4. Rewrite each of the following as an iterated double integral with the order of intergration reversed.
(a) $\int_{0}^{1} \int_{0}^{\sqrt{y}} f(x, y) d x d y$
(b) $\int_{0}^{\pi / 2} \int_{0}^{\cos x} f(x, y) d x d y$
(c) $\int_{0}^{1} \int_{c^{y}}^{c} f(x, y) d x d y+\int_{1}^{0} \int_{c=y}^{c} f(x, y) d x d y$
Answer
Box the final answers: \(\boxed{\int_{0}^{1} \int_{x^2}^{1} f(x, y) d y d x}\), \(\boxed{\int_{0}^{1} \int_{0}^{\arccos y} f(x, y) d y d x}\), and \(\boxed{\int_{0}^{1} \int_{c^x}^{1} f(x, y) d y d x + \int_{0}^{1} \int_{0}^{x} f(x, y) d y d x}\).
Step 1 :Define the region of integration for each integral by the given inequalities.
Step 2 :For (a), the inequalities are 0 ≤ y ≤ 1 and 0 ≤ x ≤ √y.

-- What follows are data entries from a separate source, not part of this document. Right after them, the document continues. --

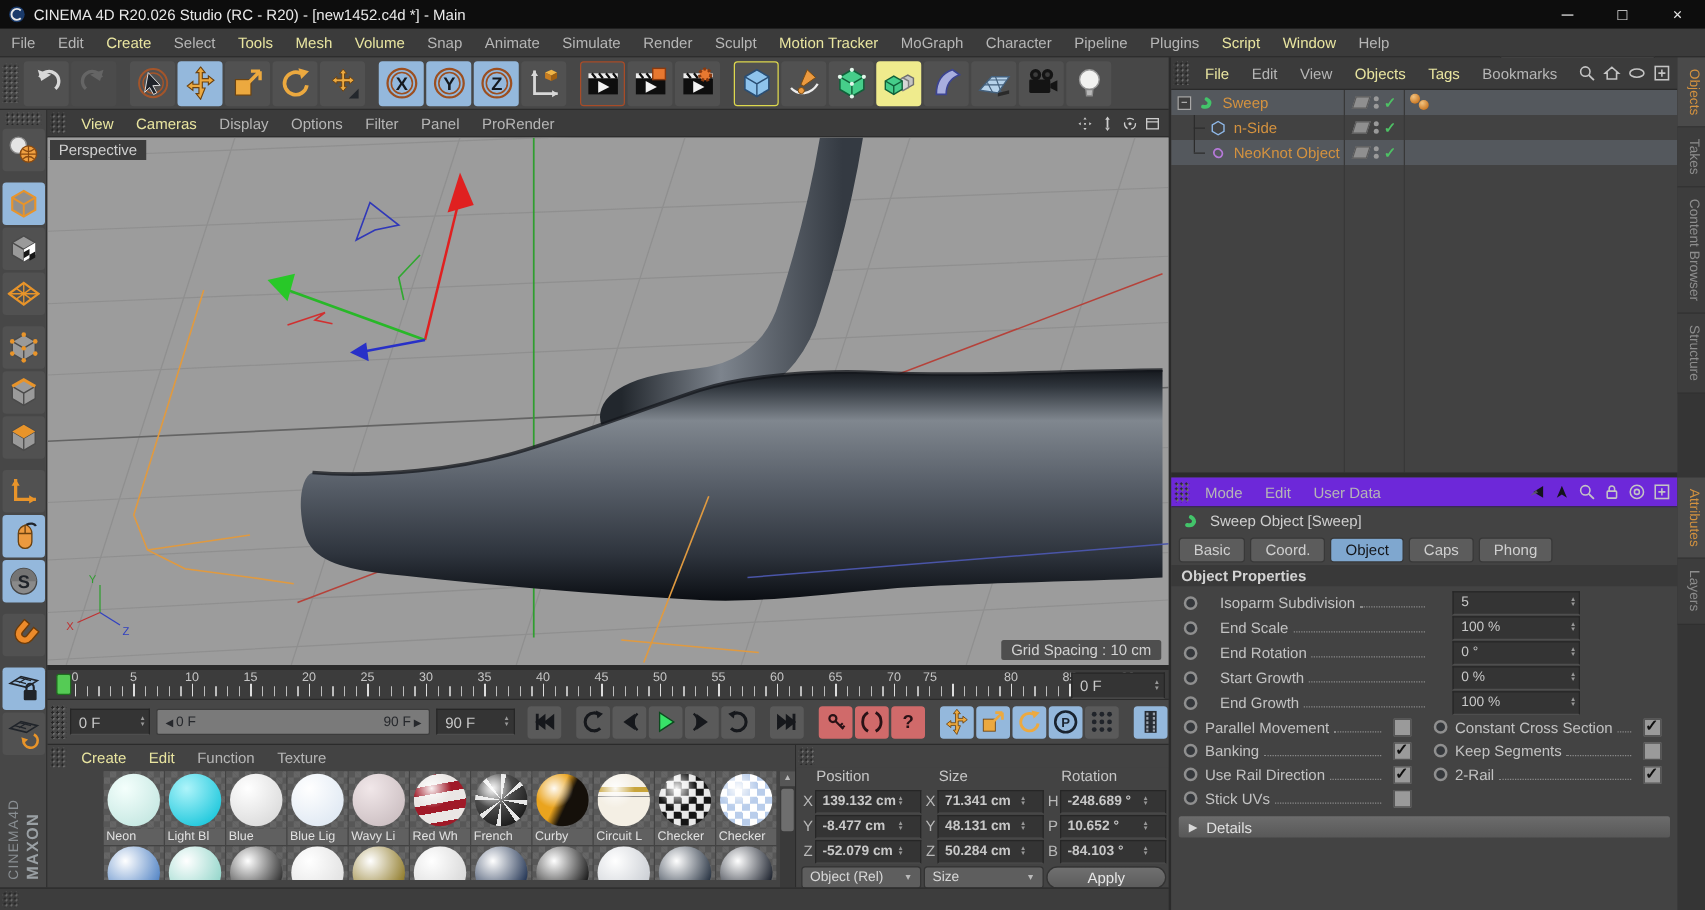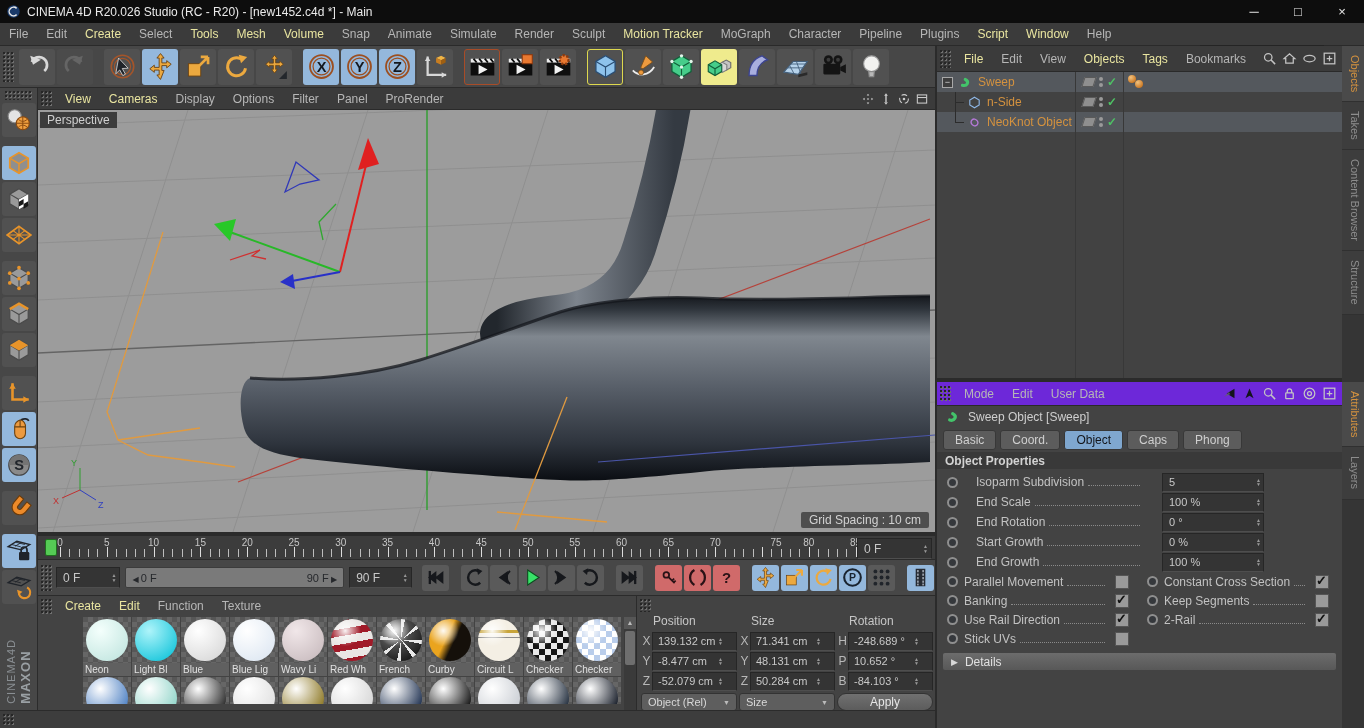--- a/index.html
+++ b/index.html
@@ -124,21 +124,21 @@
   .mat-scroll .thumb{margin:2px 1px;height:34px;background:#6e6e6e;border-radius:2px;}
 
   
   .coords{position:absolute;top:596px;left:637px;width:298px;height:114px;background:#434343;box-sizing:border-box;}
   .coord-head{height:18px;display:flex;align-items:center;background:#434343;}
   .coord-cols{display:flex;padding-left:4px;}
   .ccol-c{width:96px;margin-right:2px;}
   .c-row{display:flex;align-items:center;height:20px;}
   .c-axis{width:11px;color:#b8b8b8;text-align:center;}
   .c-field{flex:1;height:17px;background:#343434;border:1px solid #262626;border-bottom-color:#4e4e4e;
-           display:flex;align-items:center;justify-content:space-between;padding:0 13px 0 5px;}
+           display:flex;align-items:center;justify-content:space-between;padding:0 13px 0 5px;font-weight:bold;}
   .c-val{color:#c8c8c8;font-size:11px;white-space:nowrap;}
   .spin{display:flex;flex-direction:column;font-size:5px;line-height:4.5px;color:#999;}
   .c-foot{margin-top:2px;height:18px;display:flex;}
   .c-select{flex:1;background:#5e5e5e;border-radius:3px;display:flex;align-items:center;
             justify-content:space-between;padding:0 6px;color:#d8d8d8;font-size:11px;border:1px solid #333;}
   .c-select .dd{font-size:7px;color:#bbb;}
   .c-apply{flex:1;background:linear-gradient(#707070,#5c5c5c);border-radius:9px;display:flex;
            align-items:center;justify-content:center;color:#e6e6e6;border:1px solid #333;}
 
   
@@ -736,21 +736,21 @@
         <span class="rlab" style="left:234px">25</span>
         <span class="rlab" style="left:280.79999999999995px">30</span>
         <span class="rlab" style="left:327.59999999999997px">35</span>
         <span class="rlab" style="left:374.4px">40</span>
         <span class="rlab" style="left:421.2px">45</span>
         <span class="rlab" style="left:468px">50</span>
         <span class="rlab" style="left:514.8px">55</span>
         <span class="rlab" style="left:561.5999999999999px">60</span>
         <span class="rlab" style="left:608.4px">65</span>
         <span class="rlab" style="left:655.1999999999999px">70</span>
-        <span class="rlab" style="left:716px">75</span>
+        <span class="rlab" style="left:684px">75</span>
         <span class="rlab" style="left:748.8px">80</span>
         <span class="rlab" style="left:795.5999999999999px">85</span>
         <span class="rlab" style="left:842.4px">90</span>
       </div>
     <div class="ruler-ticks"></div>
     <div class="ruler-ticks-major"></div>
     <div class="pfield frame-field-right">
       <span>0 F</span>
       <span class="spin">
           <span>▲</span>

To reverse the order of integration, express y in terms of x, which gives the inequalities 0 ≤ x ≤ 1 and x^2 ≤ y ≤ 1. Therefore, the reversed integral is \(\int_{0}^{1} \int_{x^2}^{1} f(x, y) d y d x\).
Step 3 :For (b), the inequalities are 0 ≤ x ≤ π/2 and 0 ≤ y ≤ cos(x). To reverse the order of integration, express x in terms of y, which gives the inequalities 0 ≤ y ≤ 1 and 0 ≤ x ≤ arccos(y). Therefore, the reversed integral is \(\int_{0}^{1} \int_{0}^{\arccos y} f(x, y) d y d x\).
Step 4 :For (c), the region of integration is defined by the inequalities 0 ≤ y ≤ 1, c^y ≤ x ≤ c and 1 ≤ y ≤ 0, y ≤ x ≤ c. To reverse the order of integration, express y in terms of x. This gives the inequalities c^x ≤ y ≤ 1 and 0 ≤ x ≤ 1 for the first integral and 0 ≤ y ≤ x and 0 ≤ x ≤ 1 for the second integral. Therefore, the reversed integral is \(\int_{0}^{1} \int_{c^x}^{1} f(x, y) d y d x + \int_{0}^{1} \int_{0}^{x} f(x, y) d y d x\).
Step 5 :Box the final answers: \(\boxed{\int_{0}^{1} \int_{x^2}^{1} f(x, y) d y d x}\), \(\boxed{\int_{0}^{1} \int_{0}^{\arccos y} f(x, y) d y d x}\), and \(\boxed{\int_{0}^{1} \int_{c^x}^{1} f(x, y) d y d x + \int_{0}^{1} \int_{0}^{x} f(x, y) d y d x}\).